Having reached the above conclusion, it is unnecessary to address the other issues raised by the parties regarding the merits of the case.
A question remains as to the appropriate remedy.
The Union requests that the Grievant be made whole for the following five days that he was prevented from returning to work after his release from his physician: March 17, 18, 19, 20 & 22, 2004. However, March 20th was a Saturday and there is no indication that the Grievant was regularly scheduled to work on Saturdays during the time in question. In addition, the grievance requests that the Grievant be made whole for refusing payment to him "for the days of March 16, 17, 18, 19 and 22." (Joint Exhibit No. 2). There is no request for a make whole remedy for March 20. Based on the foregoing, the Arbitrator rejects the Union's request for make whole pay for March 20, 2004.
The District argues that if a contract violation is found the Grievant's only remedy is for March 18, 19 and 22. However, as noted above, the Grievant was entitled to be restored to his position or an equivalent position on March 17, 2004. Therefore, the Grievant is entitled to a make whole remedy for four days (March 17, 18, 19 and 22) that he was prevented from returning to work by the District after his release from his physician.
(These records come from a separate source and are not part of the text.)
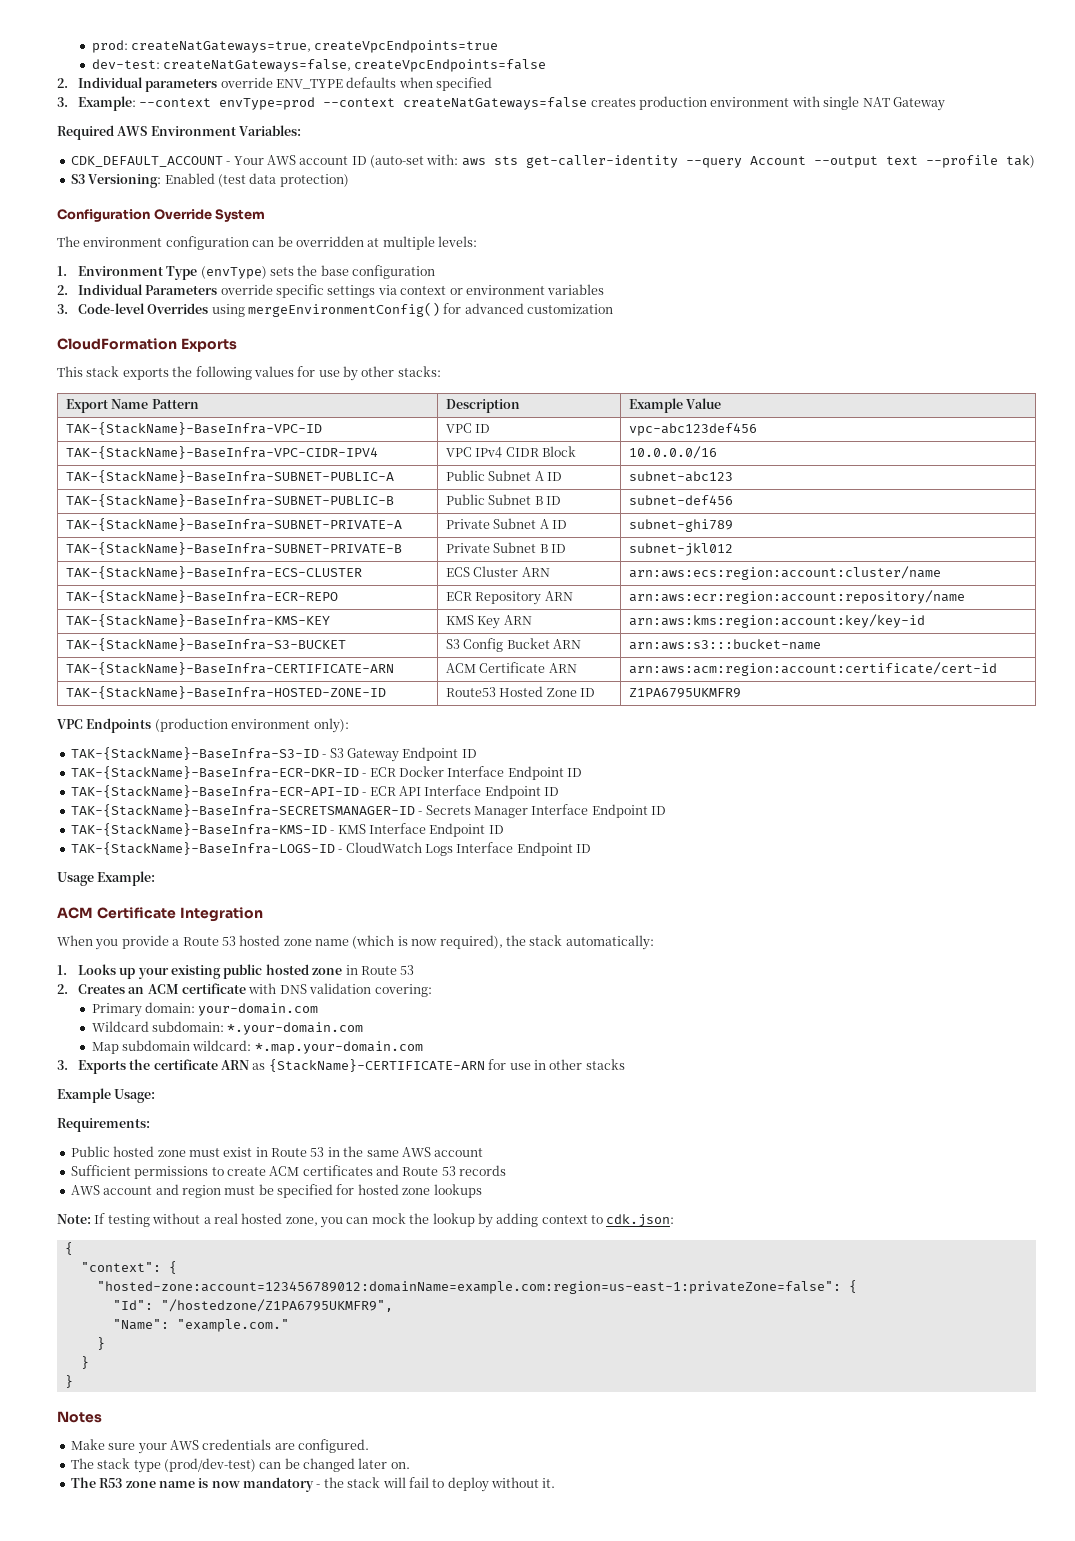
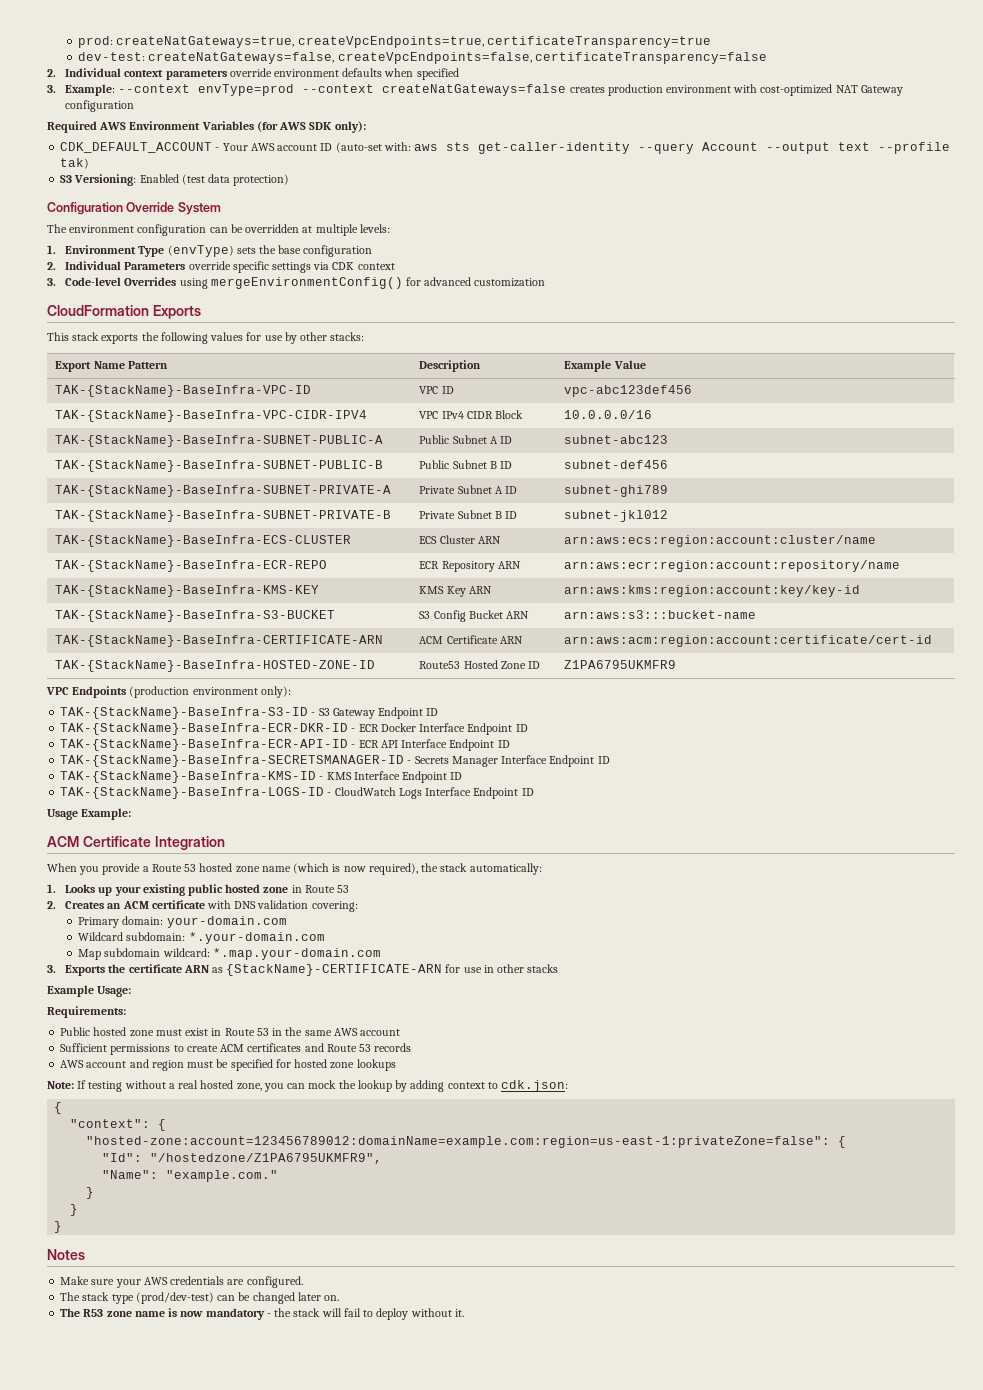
- prod: createNatGateways=true, createVpcEndpoints=true
+ prod: createNatGateways=true, createVpcEndpoints=true, certificateTransparency=true
- dev-test: createNatGateways=false, createVpcEndpoints=false
- 2. Individual parameters override ENV_TYPE defaults when specified
+ dev-test: createNatGateways=false, createVpcEndpoints=false, certificateTransparency=false
+ 2. Individual context parameters override environment defaults when specified
- 3. Example: --context envType=prod --context createNatGateways=false creates production environment with single NAT Gateway
+ 3. Example: --context envType=prod --context createNatGateways=false creates production environment with cost-optimized NAT Gateway configuration
- Required AWS Environment Variables:
+ Required AWS Environment Variables (for AWS SDK only):
- 2. Individual Parameters override specific settings via context or environment variables
+ 2. Individual Parameters override specific settings via CDK context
The District also requests that the make whole remedy be reduced by any compensation the Grievant may have received from any other employment over that time. The Arbitrator agrees that this is appropriate.
Finally, the District submits that if the Grievant substituted paid leave for unpaid family and medical leave during the days in question, "the better remedy would be to restore the sick, personal and/or vacation days substituted by R. G. for the unpaid leave as R. G. has, under that circumstance, already received compensation for those days." The Arbitrator agrees that would be an equitable approach.
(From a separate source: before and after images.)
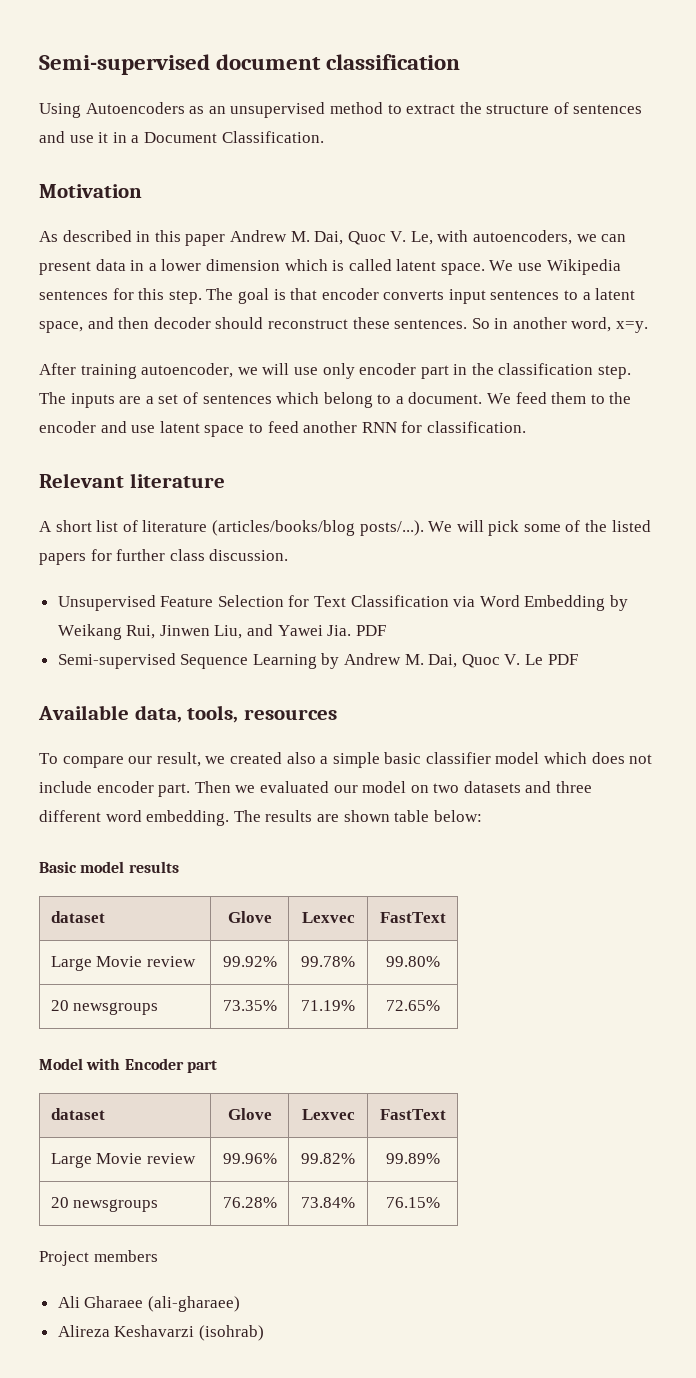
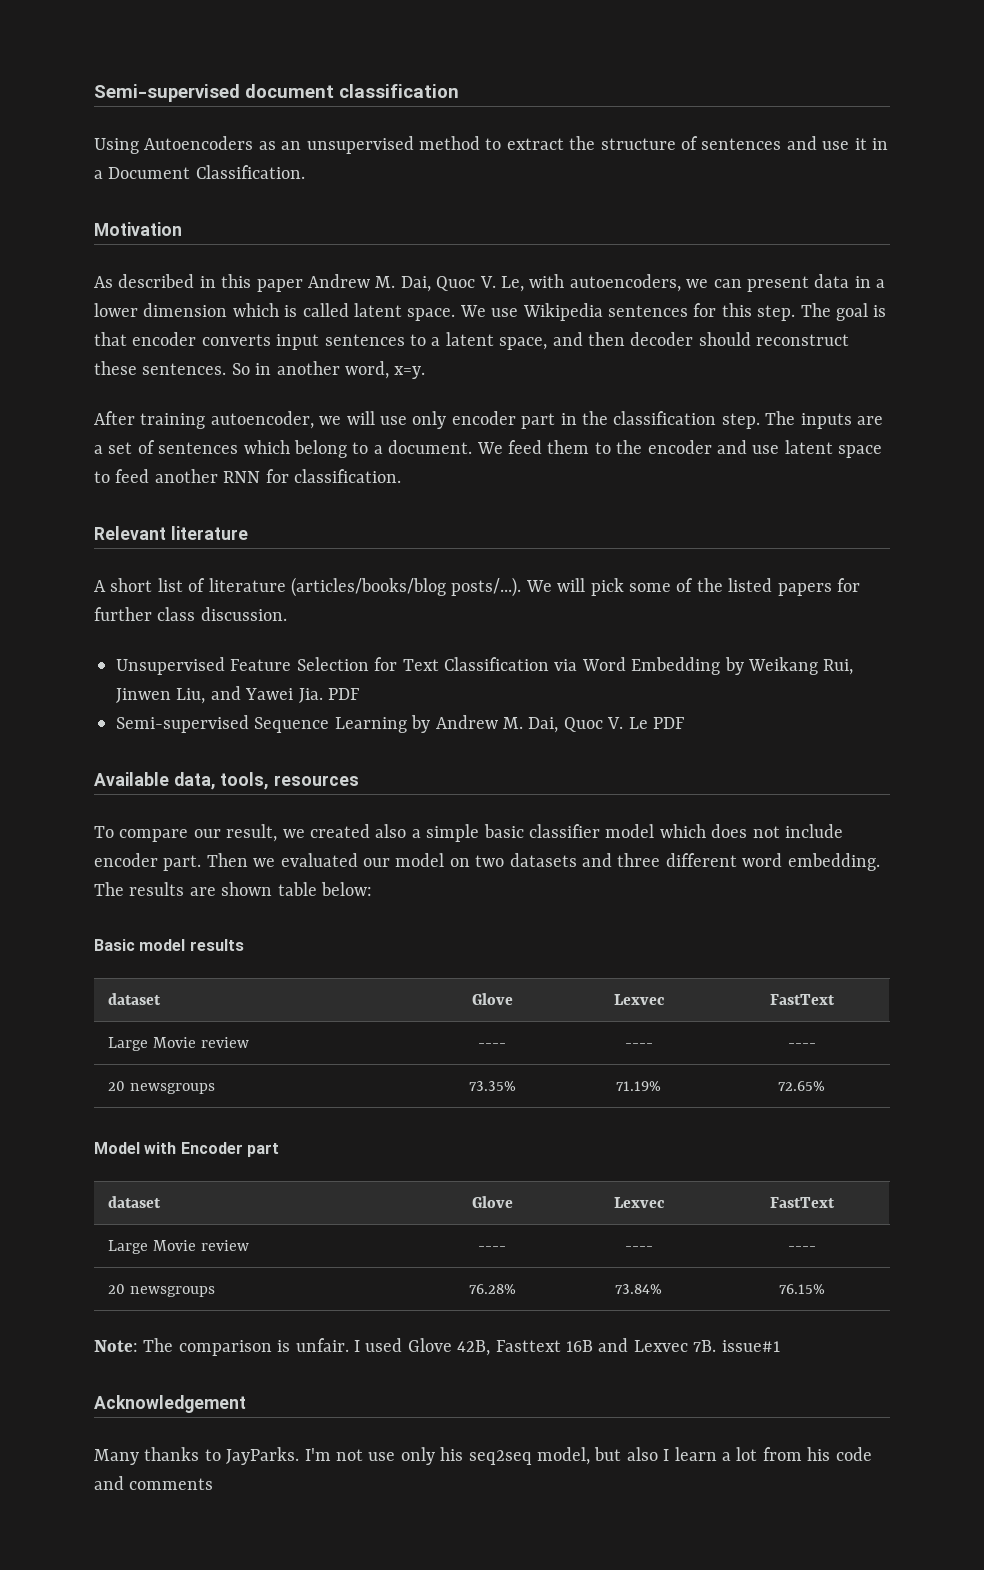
  Basic model results
  dataset | Glove | Lexvec | FastText
- Large Movie review | 99.92% | 99.78% | 99.80%
+ Large Movie review | ---- | ---- | ----
  Model with Encoder part
  dataset | Glove | Lexvec | FastText
- Large Movie review | 99.96% | 99.82% | 99.89%
+ Large Movie review | ---- | ---- | ----
- Project members
- Ali Gharaee (ali-gharaee)
- Alireza Keshavarzi (isohrab)
+ Note: The comparison is unfair. I used Glove 42B, Fasttext 16B and Lexvec 7B. issue#1
+ Acknowledgement
+ Many thanks to JayParks. I'm not use only his seq2seq model, but also I learn a lot from his code and comments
In light of all of the foregoing, it is my
The instant grievance is sustained. The District is ordered to make the Grievant whole for all wages and benefits lost while he was prevented from returning to work on March 17, 18, 19 and 22, 2004 by the District in violation of Article 23 of the collective bargaining agreement. If the Grievant received unpaid family and medical leave during those four days, the appropriate remedy would be to pay him the lost wages and benefits, less any compensation he may have received from any other employment over that time. If the Grievant substituted paid leave for unpaid family and medical leave during those four days, the District should restore the sick, personal and/or vacation days substituted by the Grievant for the unpaid leave. The Arbitrator will retain jurisdiction for at least sixty (60) days to resolve any issues over remedy that may arise.
Dated at Madison, Wisconsin, this 6th day of June, 2005.
Dennis P. McGilligan, Arbitrator
1. Following the lead of the parties, this Award will refer to the employee by his initials or "Grievant" rather than to his name to insure his privacy due to the medical nature of the grievance.